Artificial intelligence for remote sensing-based detection and prediction of landslides in Malaysia and Vietnam: A state-of-the-art review
摘要
Southeast Asian countries are prone to frequent landslides at varying scales and magnitudes. History evinces the destructive nature of landslides, causing socioeconomic and environmental concerns. Early detection and warning are the primary defense mechanism to fight such disasters. Though Artificial Intelligence (AI) is deemed a way forward from recent literature, a systematic understanding and applicability in landslide susceptibility and analysis must be made more explicit. This paper focuses on this gap with a state-of-the-art review covering the current status of AI in assessing and predicting landslides, emphasizing Malaysia and Vietnam landslides. Based on 95 papers selected through a rigorous literature search and review, it is found that the Support Vector Machine, Dempster-Shafer theory, and adaptive neuro-fuzzy inference systems show better performance for landslide events from Malaysia.
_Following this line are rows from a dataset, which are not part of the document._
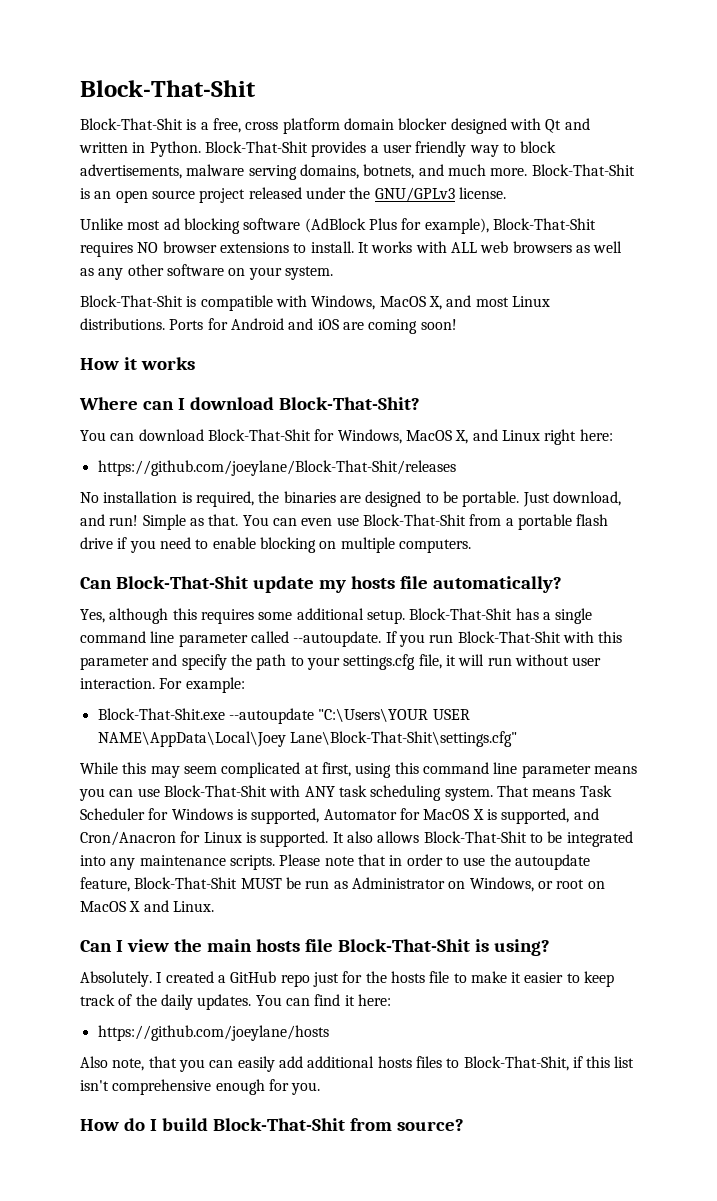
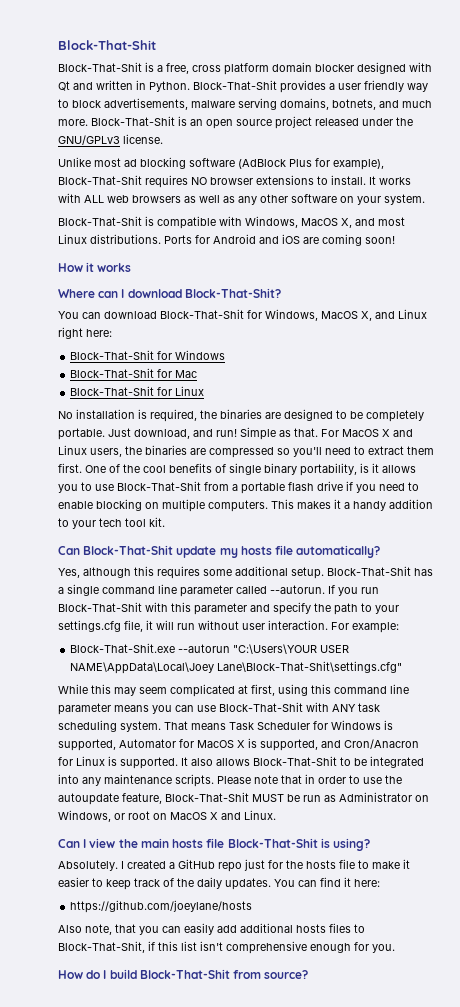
[97,460,456,476] https://github.com/joeylane/Block-That-Shit/releases -> [70,350,226,360] [70,368,198,378] [70,386,205,396] Block-That-Shit for Windows // Block-That-Shit for Mac // Block-That-Shit for Linux
(458, 497) none -> [366,410,424,422] completely
[242,515,333,526] You can even -> [321,429,413,437] [58,445,434,458] [58,463,416,476] [58,482,92,493] For MacOS X and Linux users, the binaries are compressed so you'll need to extract them first. One of the cool benefits of single binary portability, is it allows you to
(471, 546) none -> [271,499,433,511] [58,517,165,529] This makes it a handy addition to your tech tool kit.
[293,631,382,647] --autoupdate. -> [270,585,325,594] --autorun.
[228,708,314,724] --autoupdate -> [178,644,231,653] --autorun

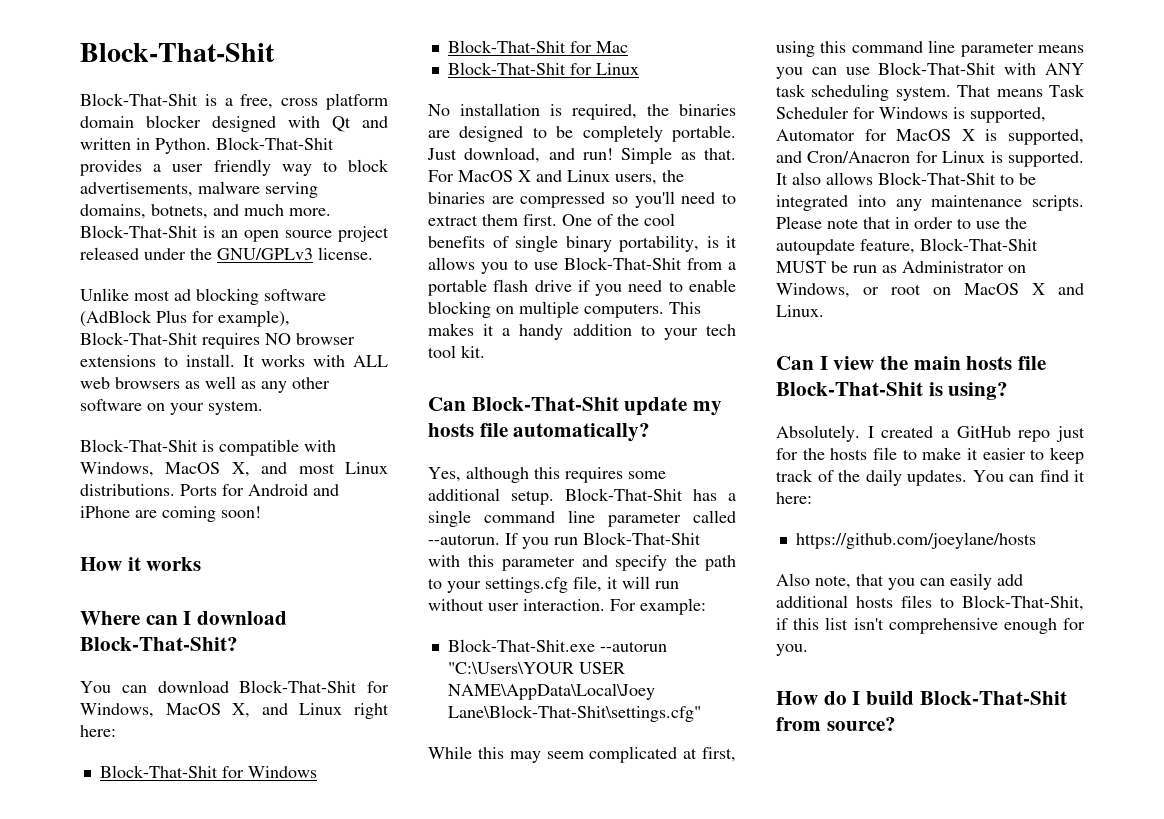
[282,234,300,244] iOS -> [80,506,130,518] iPhone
In comparison, the tree-based learning algorithms work well for landslide events from Vietnam. The review outcome also enlightens the application of Geographic Information Systems and remote sensing technology, combined with AI, improves the performance of landslide risk detection and prediction performance. Nevertheless, the implementation of AI is highly variable depending on the quality of data collected from past landslide events, the algorithm’s architecture, and data preprocessing methods. To this end, exploring the variation of landslide risk prediction outcomes, aided by real-time monitoring of slopes with AI, are likely the future in achieving more robust landslide early detection and warning systems. Such systems will ensure safe and reliable monitoring, detection, and prediction of landslides by facilitating timely warnings to society and concerned authorities.